将多维数组传递给函数
将多维数组传递给函数时,多维数组遵循与单维数组相同的规则。然而,衰减到指针,运算符优先级和声明多维数组(数组数组与指针数组)的两种不同方式的组合可能使这些函数的声明不直观。以下示例显示了传递多维数组的正确方法。
#include <assert.h>
#include <stdlib.h>
/* When passing a multidimensional array (i.e. an array of arrays) to a
function, it decays into a pointer to the first element as usual. But only
the top level decays, so what is passed is a pointer to an array of some fixed
size (4 in this case). */
void f(int x[][4]) {
assert(sizeof(*x) == sizeof(int) * 4);
}
/* This prototype is equivalent to f(int x[][4]).

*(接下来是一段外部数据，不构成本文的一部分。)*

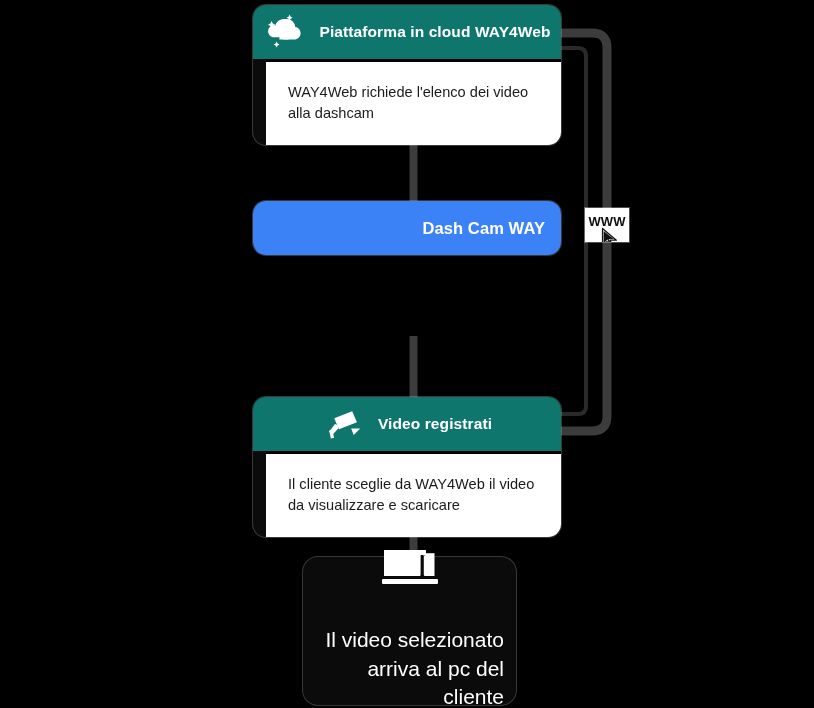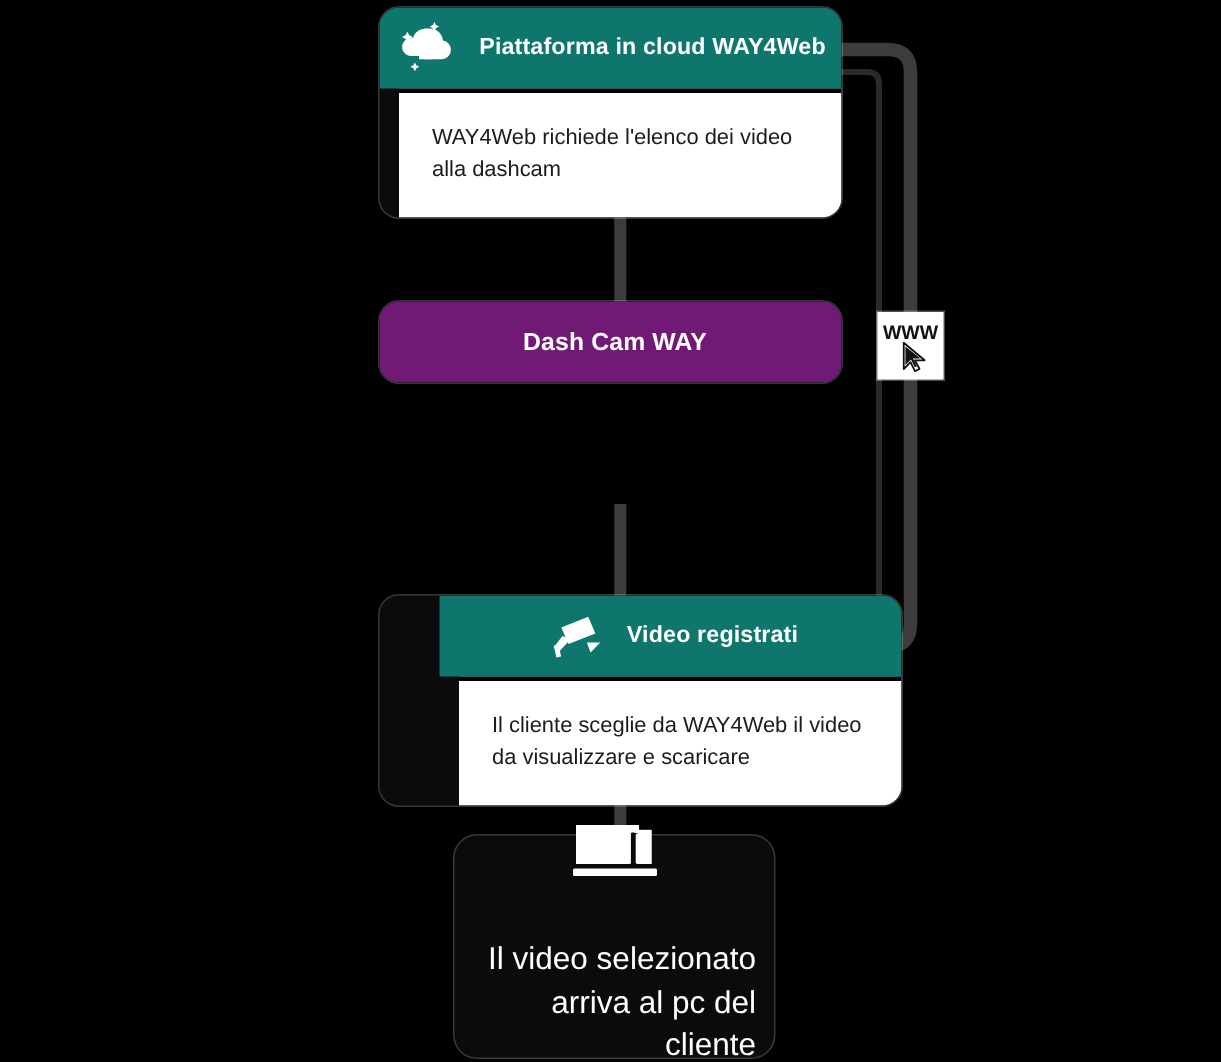"Dash Cam WAY" .card-header.dark { background: #701a75 -> #3b82f6; justify-content: center -> flex-end }
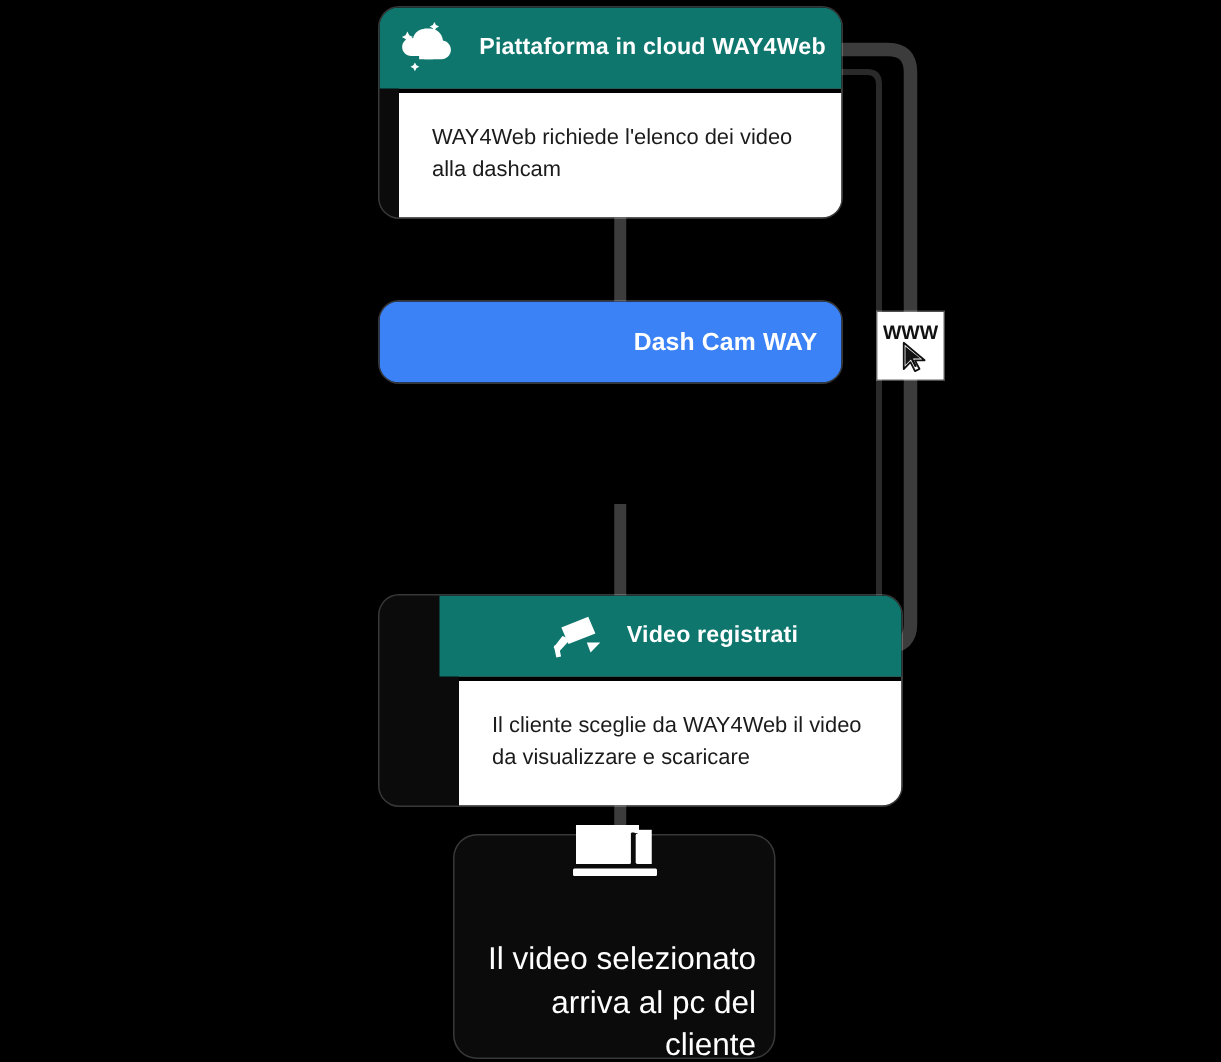"WWW" #www-badge { height: 45px -> 34px }
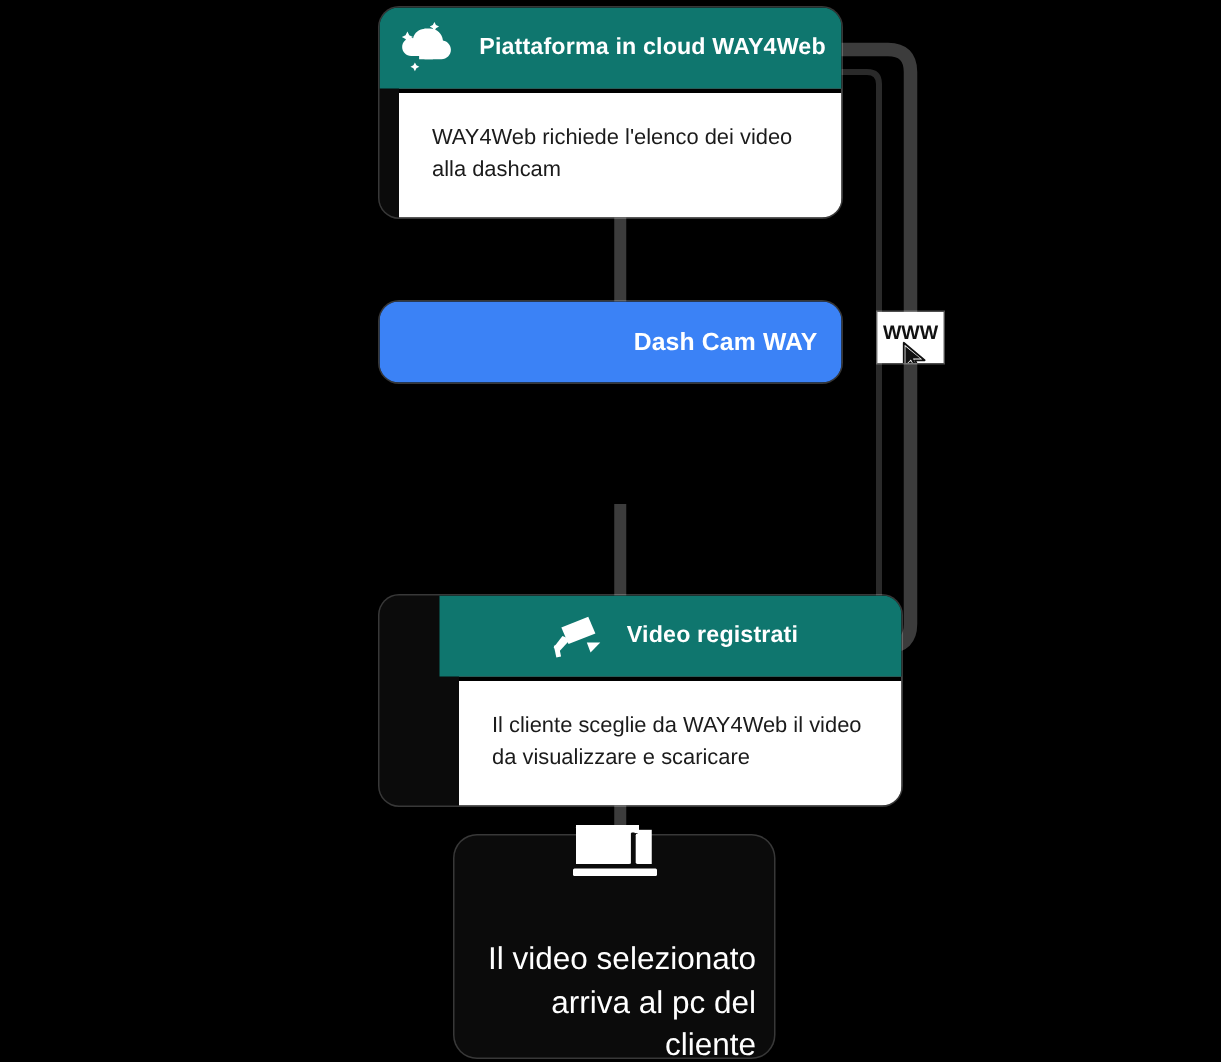"Video registrati" #card-video { padding-left: 40px -> none }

The parentheses around *x are required because [index] has a higher
precedence than *expr, thus int *x[4] would normally be equivalent to int
*(x[4]), i.e. an array of 4 pointers to int. But if it's declared as a
function parameter, it decays into a pointer and becomes int **x,
which is not compatable with x[2][4]. */
void g(int (*x)[4]) {
assert(sizeof(*x) == sizeof(int) * 4);
}
/* An array of pointers may be passed to this, since it'll decay into a pointer
to pointer, but an array of arrays may not. */
void h(int **x) {
assert(sizeof(*x) == sizeof(int*));
}
int main(void) {
int foo[2][4];
f(foo);
g(foo);
/* Here we're dynamically creating an array of pointers. Note that the
size of each dimension is not part of the datatype, and so the type
system just treats it as a pointer to pointer, not a pointer to array
or array of arrays. */
int **bar = malloc(sizeof(*bar) * 2);
assert(bar);
for (size_t i = 0; i < 2; i++) {
bar[i] = malloc(sizeof(*bar[i]) * 4);
assert(bar[i]);
}
h(bar);
for (size_t i = 0; i < 2; i++) {
free(bar[i]);
}
free(bar);
}